You can also pass a combination of various arguments. There are 4 kinds of arguments you can have in any function: -

  • Positional Argument
  • Default Argument
  • Non-Keyword Argument
  • Keyword argument.

In that order only. So the typical syntax of a function declaration is: -

def func(positional_arg, default_arg, *nkwargs, **kwargs)

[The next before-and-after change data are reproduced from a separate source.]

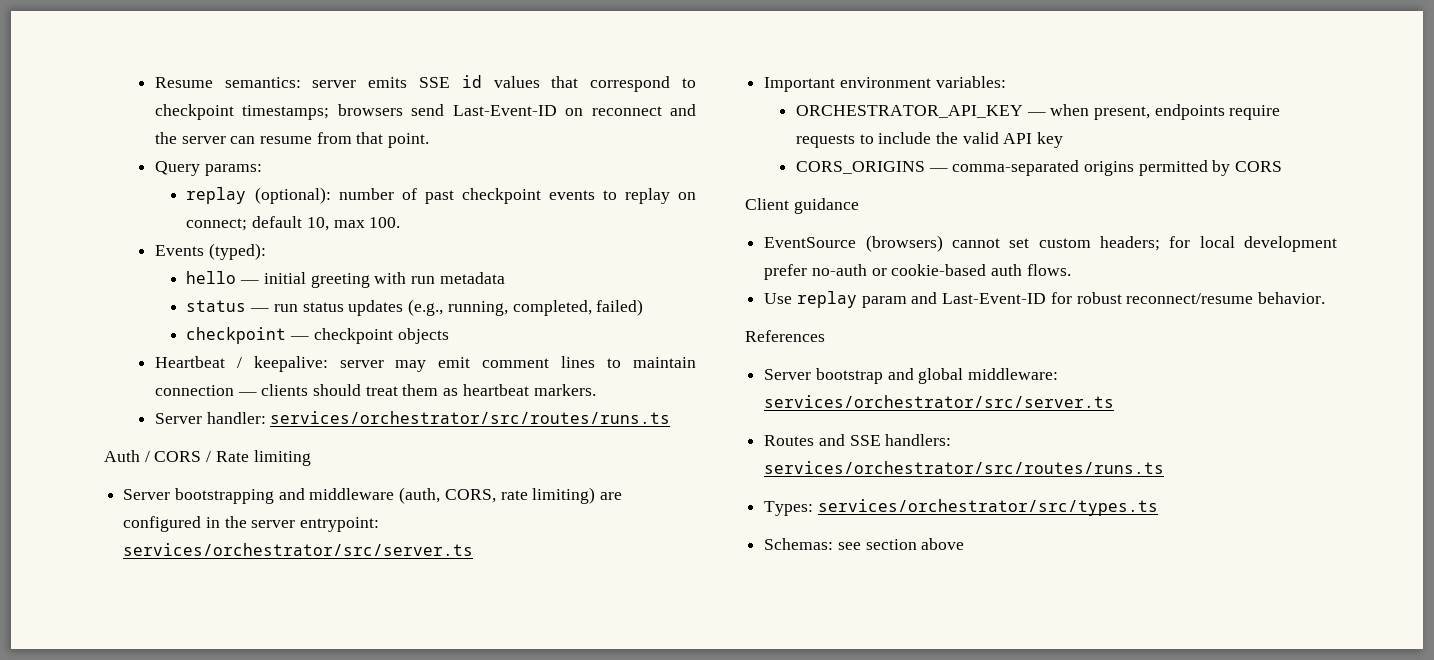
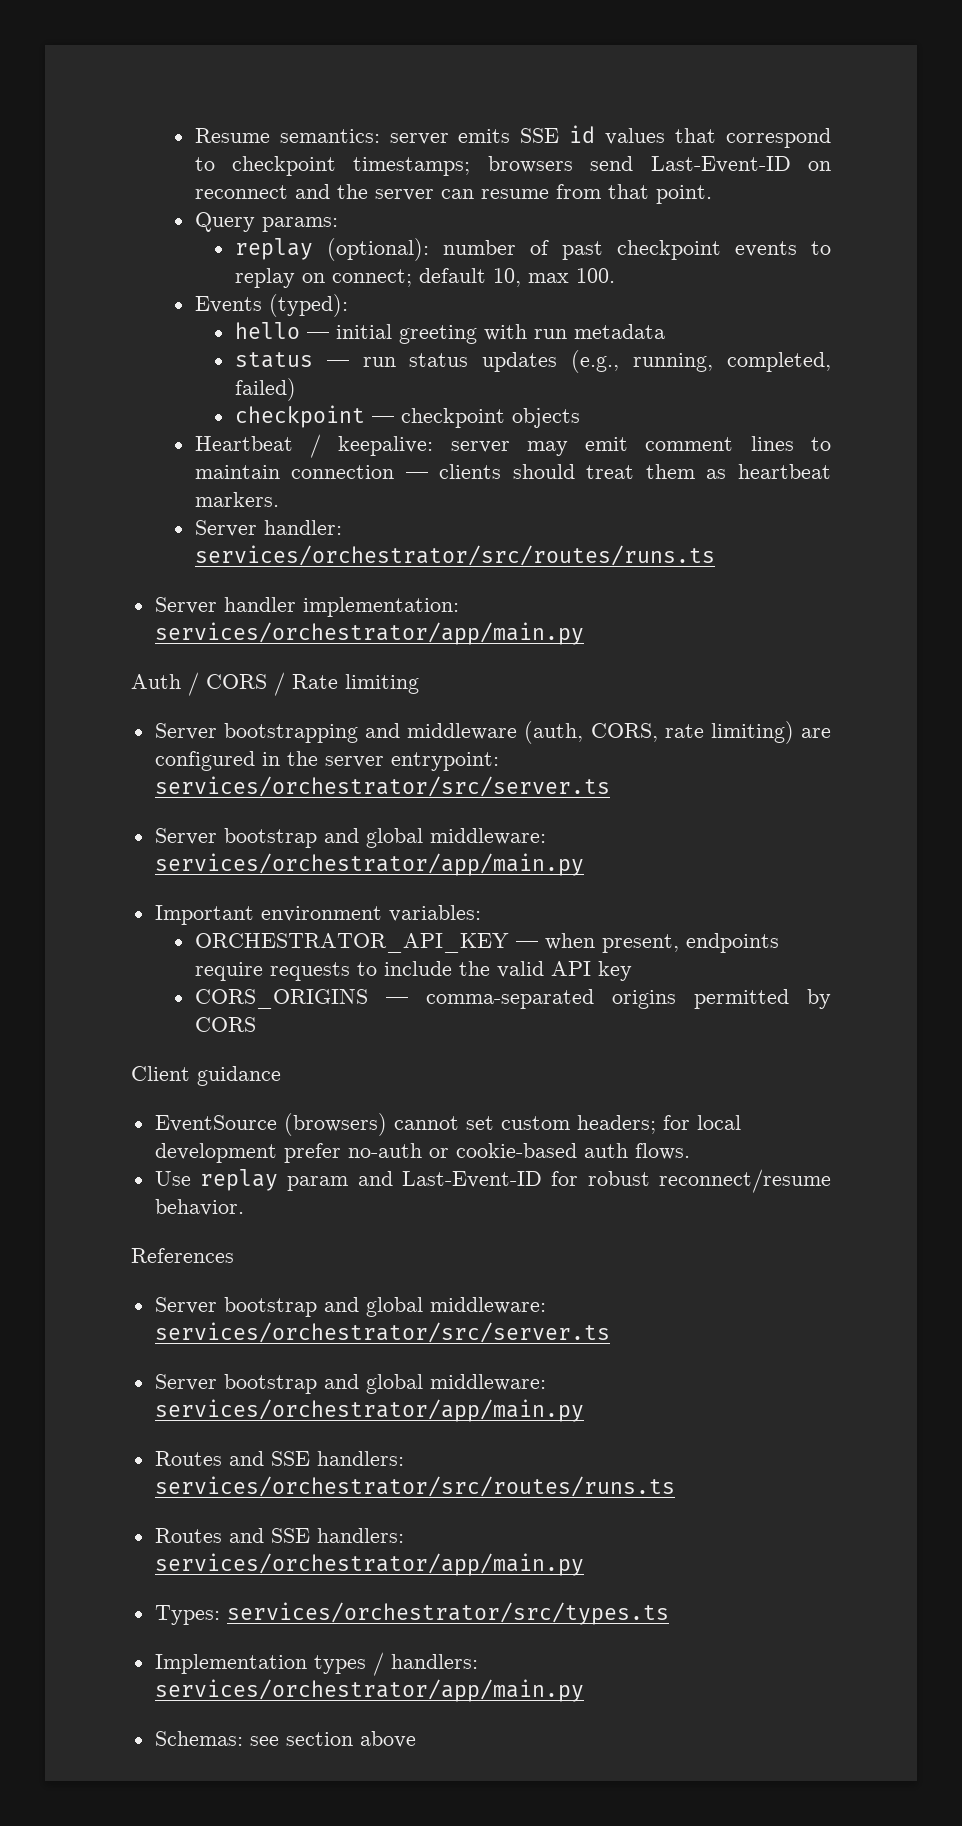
+ Server handler implementation: services/orchestrator/app/main.py
  Server bootstrapping and middleware (auth, CORS, rate limiting) are configured in the server entrypoint: services/orchestrator/src/server.ts
+ Server bootstrap and global middleware: services/orchestrator/app/main.py
  Server bootstrap and global middleware: services/orchestrator/src/server.ts
+ Server bootstrap and global middleware: services/orchestrator/app/main.py
+ Routes and SSE handlers: services/orchestrator/app/main.py
  Types: services/orchestrator/src/types.ts
+ Implementation types / handlers: services/orchestrator/app/main.py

See documentation for more on defining functions.

4 Comments

Then I can reference self.a and self.b inside the class later on?
But this doesn't produce the desired result. There will be only one attribute args, not multiple attributes.
@AlexS.. No, self.args accesses the dictionary. And then to access each argument: - self.args['a']
@LevLevitsky.. YEah and since that attribute is a dictinary, it can store all those attributes in it, and then we can access it. See my edited post.
0

You could do something like:

def __init__(self,*args):
   _init_args = ('param1','param2','param3')
   if len(_init_args) != len(args):
      raise TypeError('__init__ takes {nargs} args'.format(nargs=len(_init_args)))
   for k,v in zip(_init_args,*args):
      setattr(self,k,v)

But I really don't think this is much better than your original solution or the solution posted by sean. The advantage of this over sean's answer is that the user doesn't need to know what the names of the attributes in your class are. It behaves a little bit more like a function declared:

def __init__(self,arg1,arg2,arg3):
    ...

Although there are still differences.